Hemos sido creados para amarnos a nosotros mismos, para amar a Dios y para amar a los demás.

Esa es nuestra identidad. Ese es nuestro ADN. Todos tenemos un corazón hecho para amar y solamente para amar.

Esa es la razón por la cual, Jesús dice que lo más importante en nuestra existencia es lo que hay en el corazón, en nuestra vida interior, en nuestros pensamientos y en nuestra conciencia.

Aceptar que nuestro corazón, nuestra inteligencia, nuestra interioridad es el lugar en donde se encuentra gravado el mandamiento de Dios, nos ayuda a comprender el reproche de Jesús sobre las tradiciones de los hombres.

¿Cuáles son las tradiciones de los hombres? Tenemos muchas tradiciones que no salen de nuestro corazón, sino que son exteriores a nosotros. Que utilizamos para aparentar. Para que los otros nos remarquen. Para darle gusto a alguien. A veces hacemos las cosas por costumbre, sin que nuestro corazón o nuestra vida interior estén en relación con lo que hacemos.

Esas tradiciones no salen del corazón, sino que vienen del exterior. Pueden ser superficiales y pasajeras, como las modas.

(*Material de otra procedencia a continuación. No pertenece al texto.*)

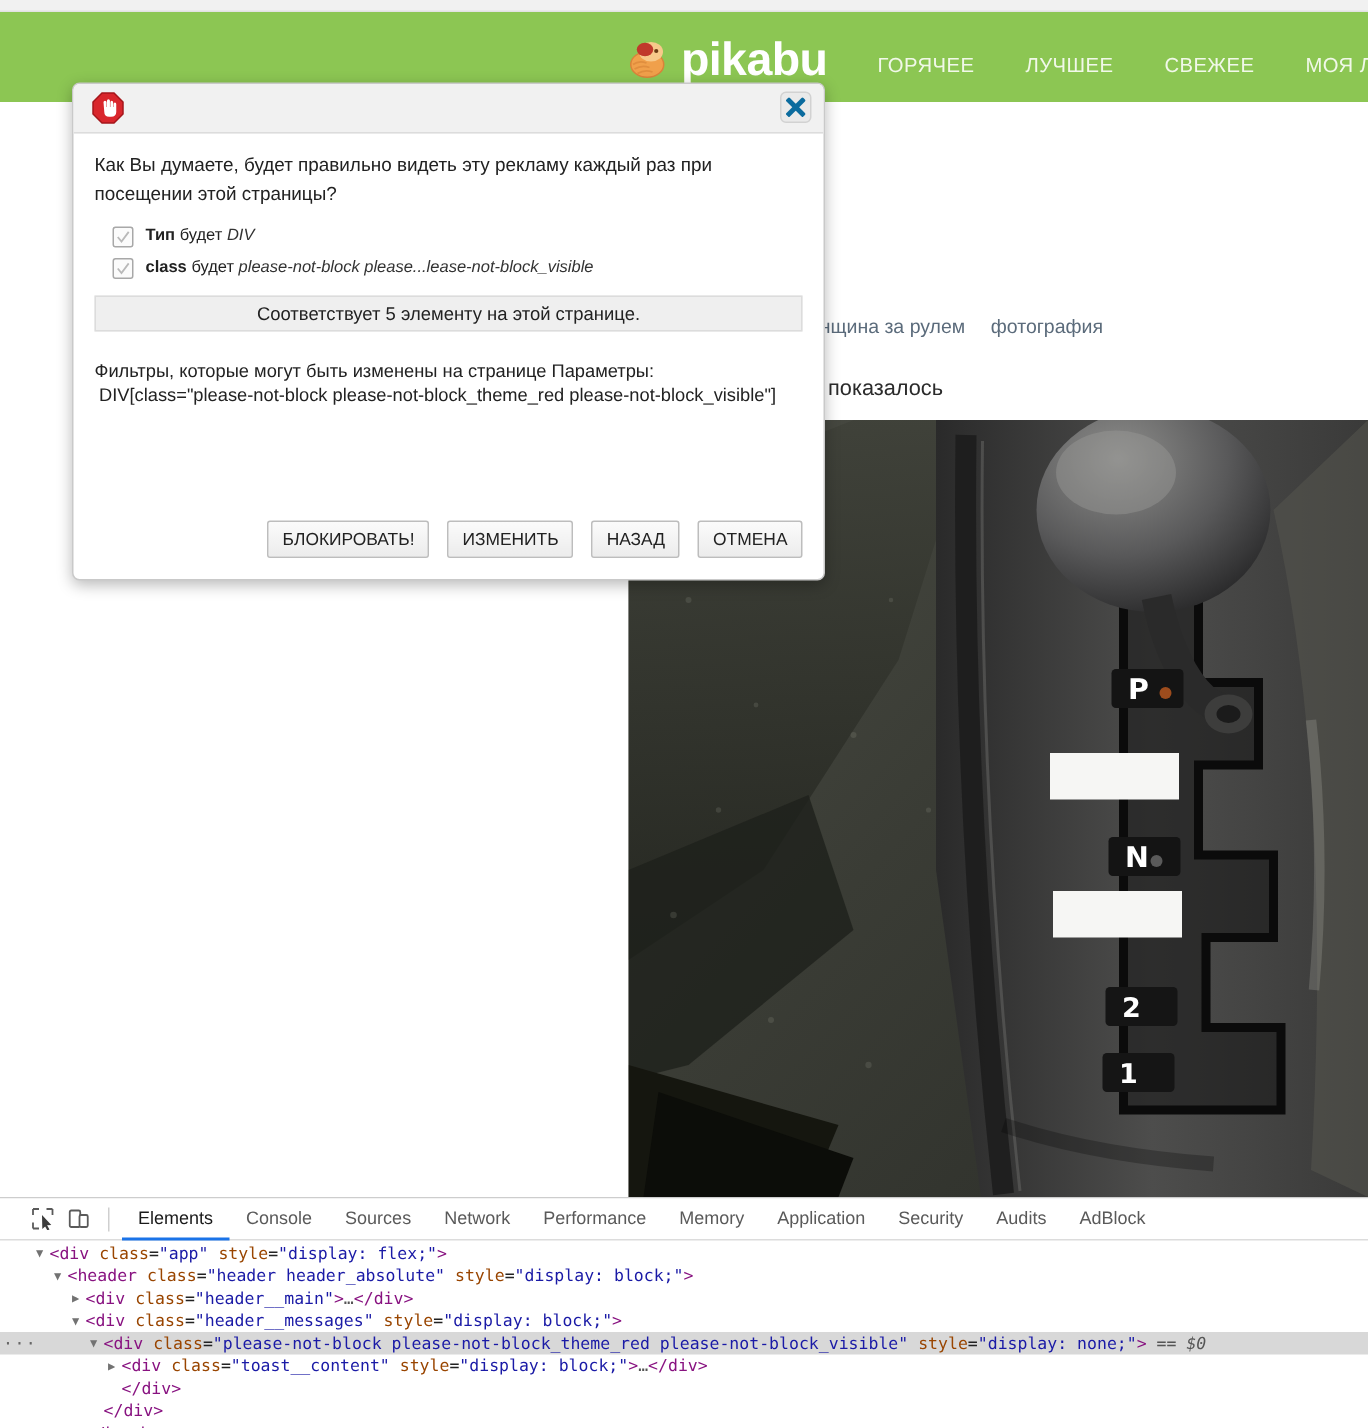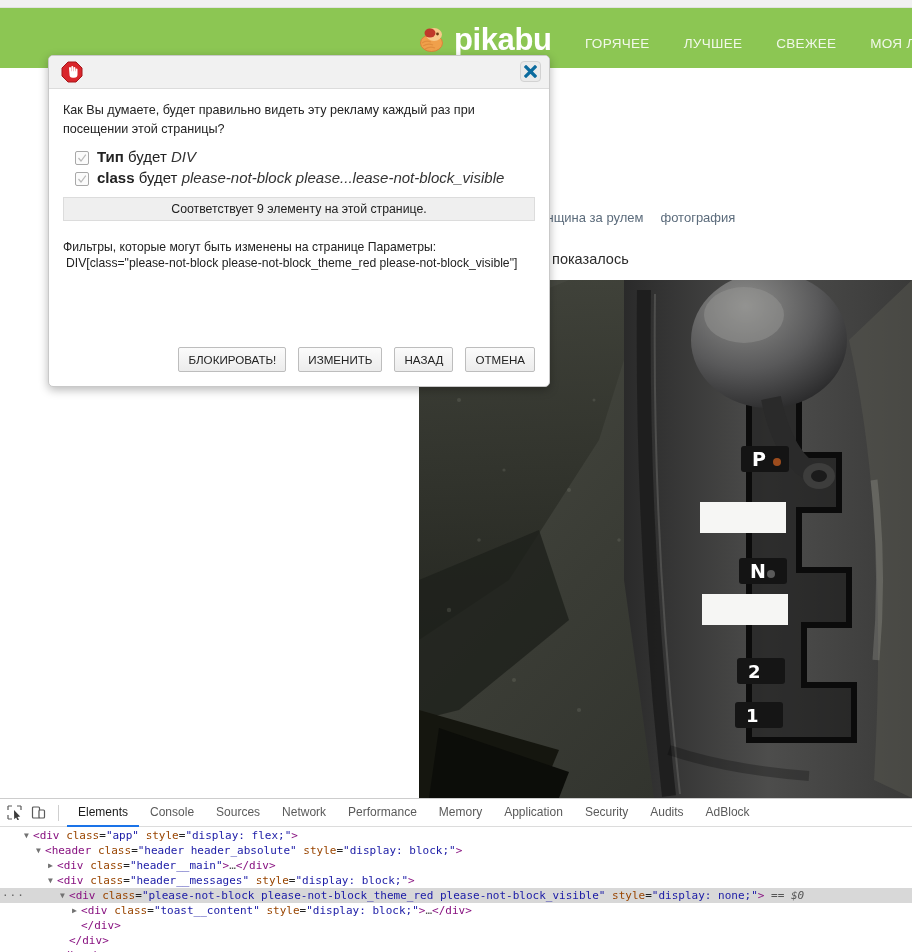--- a/index.html
+++ b/index.html
@@ -101,21 +101,21 @@
 
   .dialog-body { padding: 12px 14px 0 14px; }
   .q-text {
     font-size: 12.6px; color: #222; line-height: 19px;
     width: 460px;
   }
   .cond-list { margin-top: 10px; }
   .cond-row {
     display: flex; align-items: flex-end; gap: 8px;
     margin-left: 12px; margin-bottom: 5px;
-    font-size: 15px; color: #222; line-height: 16px;
+    font-size: 11px; color: #222; line-height: 16px;
   }
   .cb {
     width: 14px; height: 14px; flex: 0 0 14px;
     border: 1px solid #a8a8a8; border-radius: 2px;
     background: #fbfbfb;
     display: flex; align-items: center; justify-content: center;
     margin-top: 1px;
   }
   .cb svg { display:block; }
   .cond-row b { font-weight: bold; }
@@ -154,21 +154,21 @@
   
   .devtools {
     position: absolute; left: 0; top: 798px; width: 912px; height: 154px;
     background: #ffffff;
     border-top: 1px solid #cdcdcd;
     font-family: "DejaVu Sans Mono", monospace;
   }
   .dt-toolbar {
     height: 28px; display: flex; align-items: center;
     border-bottom: 1px solid #dcdcdc; background: #fff;
-    padding-left: 2px;
+    padding-left: 16px;
   }
   .dt-tool-icon {
     width: 24px; height: 22px; display: flex;
     align-items: center; justify-content: center; cursor: pointer;
   }
   .dt-sep {
     width: 1px; height: 16px; background: #cfcfcf; margin: 0 8px;
   }
   .dt-tabs { display: flex; align-items: center; height: 28px; }
   .dt-tab {
@@ -370,21 +370,21 @@
             </svg>
           </span>
           <span>
             <b>class</b>
             <span>будет</span>
             <i>please-not-block please...lease-not-block_visible</i>
           </span>
         </div>
       </div>
 
-      <div class="match-box">Соответствует 9 элементу на этой странице.</div>
+      <div class="match-box">Соответствует 5 элементу на этой странице.</div>
       <div class="filters-label">Фильтры, которые могут быть изменены на странице Параметры:</div>
       <div class="filter-code">DIV[class="please-not-block please-not-block_theme_red please-not-block_visible"]</div>
     </div>
 
     <div class="dialog-buttons">
       <button class="btn">БЛОКИРОВАТЬ!</button>
       <button class="btn">ИЗМЕНИТЬ</button>
       <button class="btn">НАЗАД</button>
       <button class="btn">ОТМЕНА</button>
     </div>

También pueden ser más estables como la tradición de hacer bautizar o de tomar su primera comunión, sin que haya un futuro en esa acción.  

Si lo que hacemos no nos abre al encuentro con Dios, a escuchar su Palabra, a la búsqueda de la paz y de la justicia y a la construcción de la fraternidad, podemos estar seguros de que lo que estamos haciendo, es parte de las tradiciones de los hombres y que estamos dejando a un lado el mandamiento de Dios.

En donde está nuestro tesoro, ahí también está nuestro corazón.

Los invito a descubrir el gran tesoro que está en su corazón. No pierdan la oportunidad hoy, de darse cuenta de la riqueza que llevan en su corazón. Dios ha colocado al interior de ustedes una fuente de amor. No la dejen secarse. Si abren la llave de amor que está en su corazón, su vida cambiará y serán la imagen de Dios presente en su familia, en su escuela, en su trabajo y en la sociedad. Amén.